• Aim of the task: Pick out every line of the entries below where "mcds" occurs, and copy those lines.

• Provided records:
- - - - -

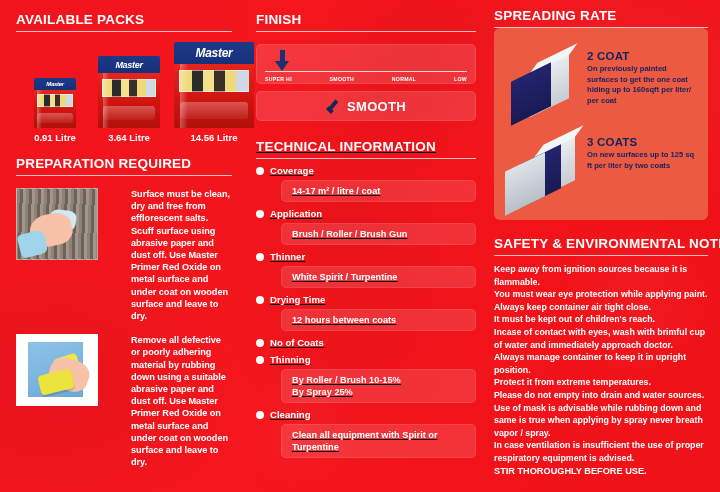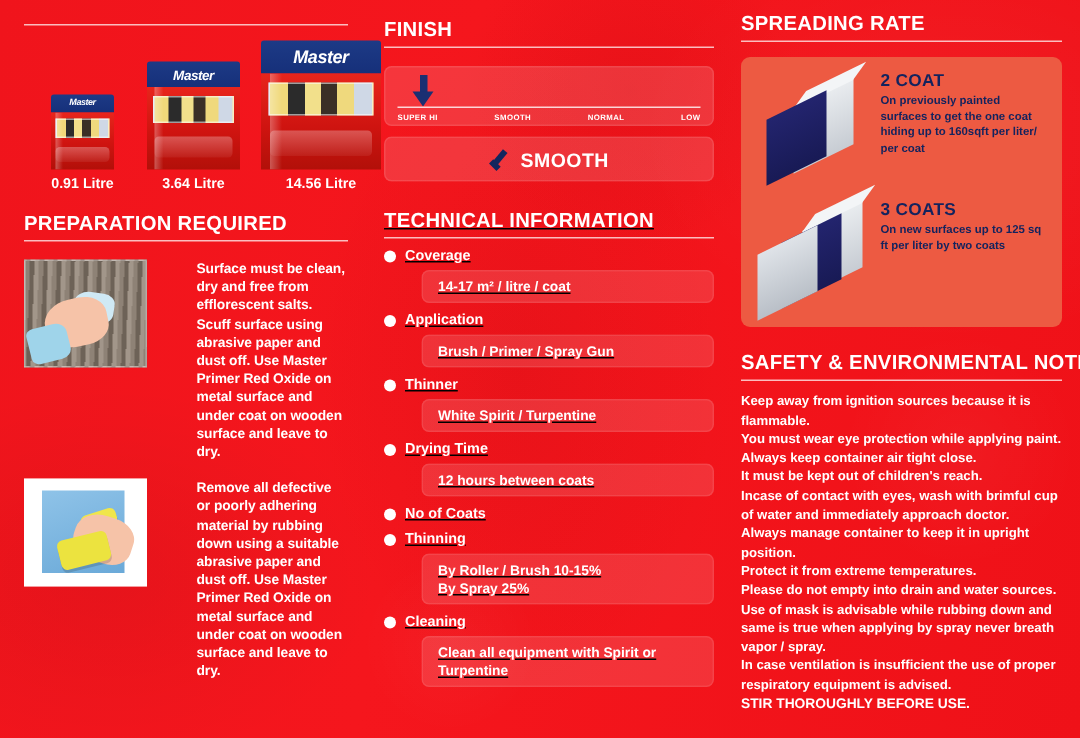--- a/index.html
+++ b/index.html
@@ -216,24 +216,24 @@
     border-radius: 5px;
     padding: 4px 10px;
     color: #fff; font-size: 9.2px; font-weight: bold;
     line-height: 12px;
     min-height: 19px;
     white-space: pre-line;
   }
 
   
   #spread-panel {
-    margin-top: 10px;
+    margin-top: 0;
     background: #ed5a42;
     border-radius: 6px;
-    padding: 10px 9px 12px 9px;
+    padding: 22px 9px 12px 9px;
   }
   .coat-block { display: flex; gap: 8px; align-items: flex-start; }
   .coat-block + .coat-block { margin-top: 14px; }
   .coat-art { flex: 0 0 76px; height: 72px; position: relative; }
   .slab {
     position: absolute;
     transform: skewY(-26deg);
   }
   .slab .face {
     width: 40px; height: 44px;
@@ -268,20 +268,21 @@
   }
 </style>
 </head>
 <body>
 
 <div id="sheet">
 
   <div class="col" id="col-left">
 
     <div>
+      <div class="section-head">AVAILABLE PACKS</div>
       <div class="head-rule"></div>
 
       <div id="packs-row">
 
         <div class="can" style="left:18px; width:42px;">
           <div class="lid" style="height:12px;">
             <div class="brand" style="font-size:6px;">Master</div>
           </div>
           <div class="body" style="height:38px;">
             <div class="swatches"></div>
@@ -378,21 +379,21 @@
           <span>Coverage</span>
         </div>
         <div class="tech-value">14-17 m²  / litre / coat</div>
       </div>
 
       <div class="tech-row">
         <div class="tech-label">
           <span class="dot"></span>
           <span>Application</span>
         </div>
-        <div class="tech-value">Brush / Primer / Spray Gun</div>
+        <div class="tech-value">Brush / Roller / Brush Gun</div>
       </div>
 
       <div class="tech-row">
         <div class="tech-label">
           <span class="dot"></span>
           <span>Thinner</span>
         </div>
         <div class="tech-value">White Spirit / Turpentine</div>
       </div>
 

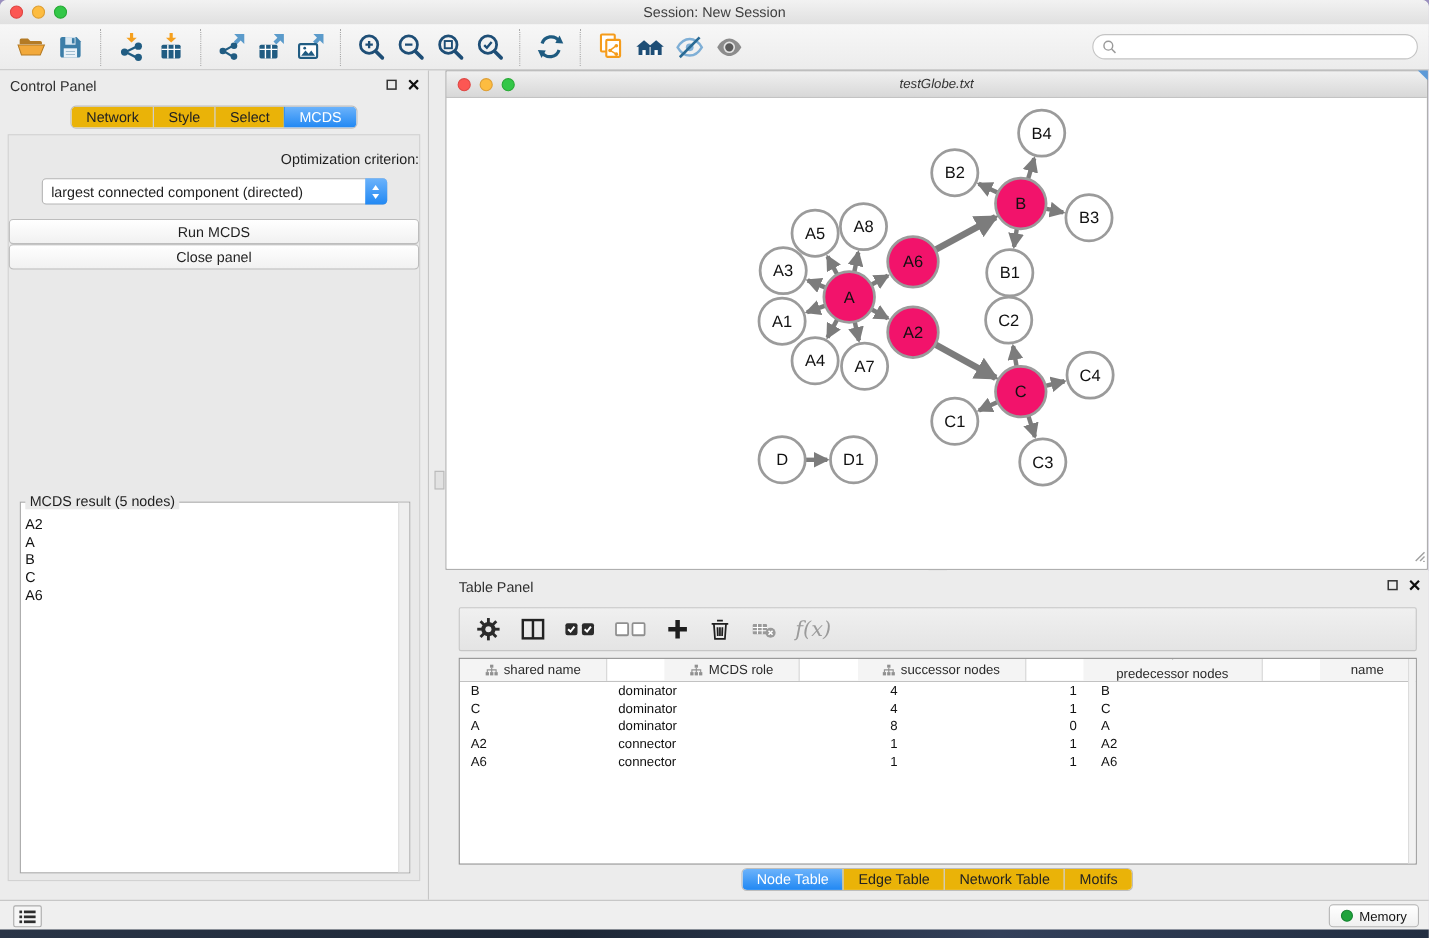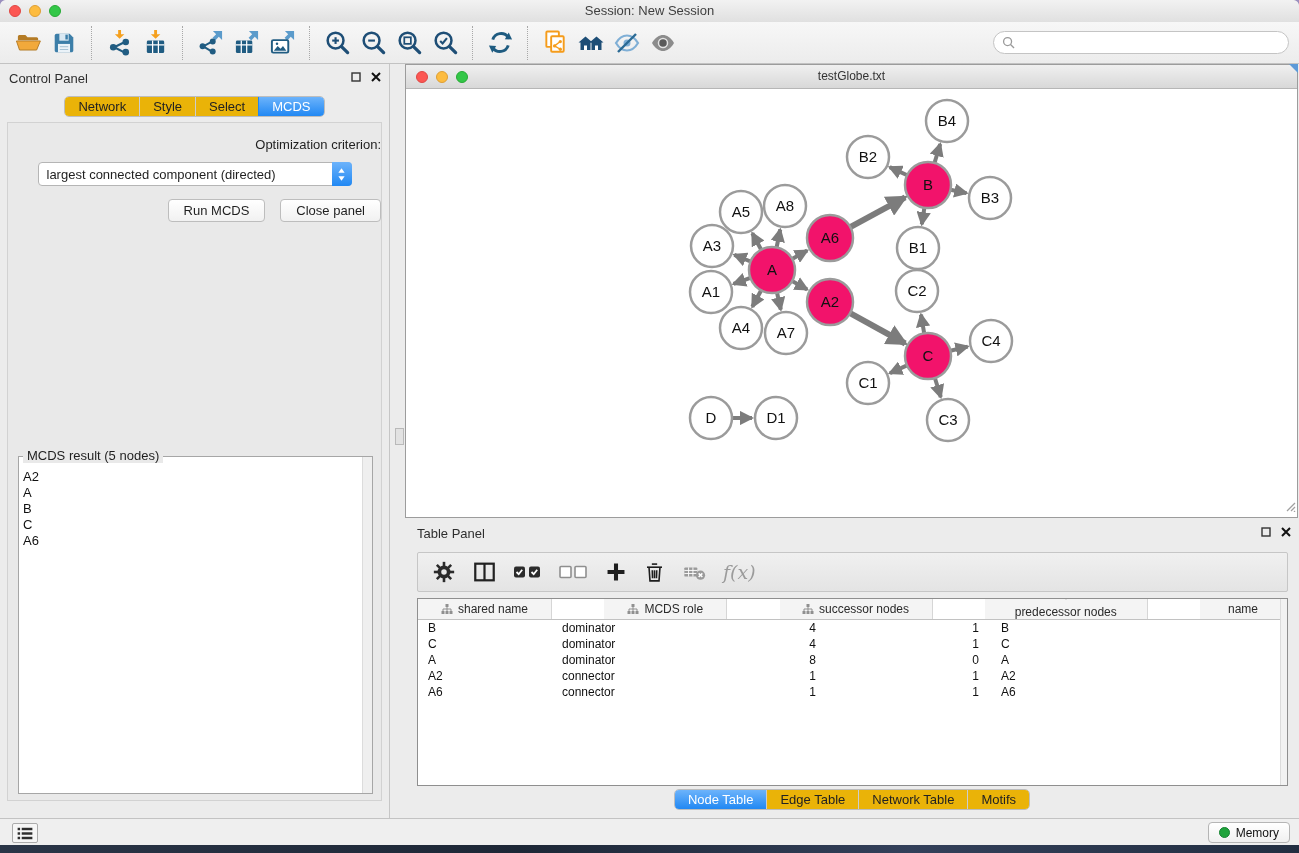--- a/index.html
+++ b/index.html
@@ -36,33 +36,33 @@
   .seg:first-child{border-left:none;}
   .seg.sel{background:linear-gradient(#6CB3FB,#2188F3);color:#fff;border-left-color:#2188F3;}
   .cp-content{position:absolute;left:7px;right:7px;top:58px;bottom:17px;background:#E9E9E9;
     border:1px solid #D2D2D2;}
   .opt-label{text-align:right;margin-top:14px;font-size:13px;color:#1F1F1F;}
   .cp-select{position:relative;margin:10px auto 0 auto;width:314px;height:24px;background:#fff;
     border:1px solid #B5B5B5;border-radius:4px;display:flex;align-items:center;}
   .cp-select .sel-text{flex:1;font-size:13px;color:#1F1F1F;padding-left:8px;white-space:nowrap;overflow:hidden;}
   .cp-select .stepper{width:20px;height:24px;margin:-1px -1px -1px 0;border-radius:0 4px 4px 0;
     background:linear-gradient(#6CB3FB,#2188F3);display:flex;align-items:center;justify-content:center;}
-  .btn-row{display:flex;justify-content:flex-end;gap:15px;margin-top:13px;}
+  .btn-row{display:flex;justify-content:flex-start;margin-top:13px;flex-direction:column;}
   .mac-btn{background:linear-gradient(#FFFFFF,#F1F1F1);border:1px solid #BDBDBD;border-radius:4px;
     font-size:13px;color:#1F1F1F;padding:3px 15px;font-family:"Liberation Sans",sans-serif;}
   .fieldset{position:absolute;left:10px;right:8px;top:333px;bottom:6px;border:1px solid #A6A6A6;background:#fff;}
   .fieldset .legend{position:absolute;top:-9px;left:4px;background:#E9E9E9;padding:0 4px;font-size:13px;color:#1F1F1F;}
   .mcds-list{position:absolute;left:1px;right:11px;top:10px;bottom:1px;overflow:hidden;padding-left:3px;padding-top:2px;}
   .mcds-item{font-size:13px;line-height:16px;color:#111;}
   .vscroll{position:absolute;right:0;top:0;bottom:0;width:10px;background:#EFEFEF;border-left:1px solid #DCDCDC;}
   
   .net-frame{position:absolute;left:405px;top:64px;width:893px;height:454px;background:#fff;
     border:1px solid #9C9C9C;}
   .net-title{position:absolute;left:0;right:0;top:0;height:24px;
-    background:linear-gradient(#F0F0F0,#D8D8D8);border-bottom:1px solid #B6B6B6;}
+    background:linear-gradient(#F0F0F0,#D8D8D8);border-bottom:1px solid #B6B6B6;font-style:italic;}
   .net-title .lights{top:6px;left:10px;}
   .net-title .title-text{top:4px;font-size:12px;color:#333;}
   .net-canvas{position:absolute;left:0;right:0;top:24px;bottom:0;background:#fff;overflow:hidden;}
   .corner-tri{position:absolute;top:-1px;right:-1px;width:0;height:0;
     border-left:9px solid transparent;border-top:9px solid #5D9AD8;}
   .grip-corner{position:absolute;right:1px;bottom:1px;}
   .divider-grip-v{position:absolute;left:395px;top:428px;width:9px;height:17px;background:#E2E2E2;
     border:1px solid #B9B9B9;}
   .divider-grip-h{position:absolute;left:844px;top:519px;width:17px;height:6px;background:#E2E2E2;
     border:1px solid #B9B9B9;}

- - - - -

• Output:
   .mcds-list{position:absolute;left:1px;right:11px;top:10px;bottom:1px;overflow:hidden;padding-left:3px;padding-top:2px;}
   .mcds-item{font-size:13px;line-height:16px;color:#111;}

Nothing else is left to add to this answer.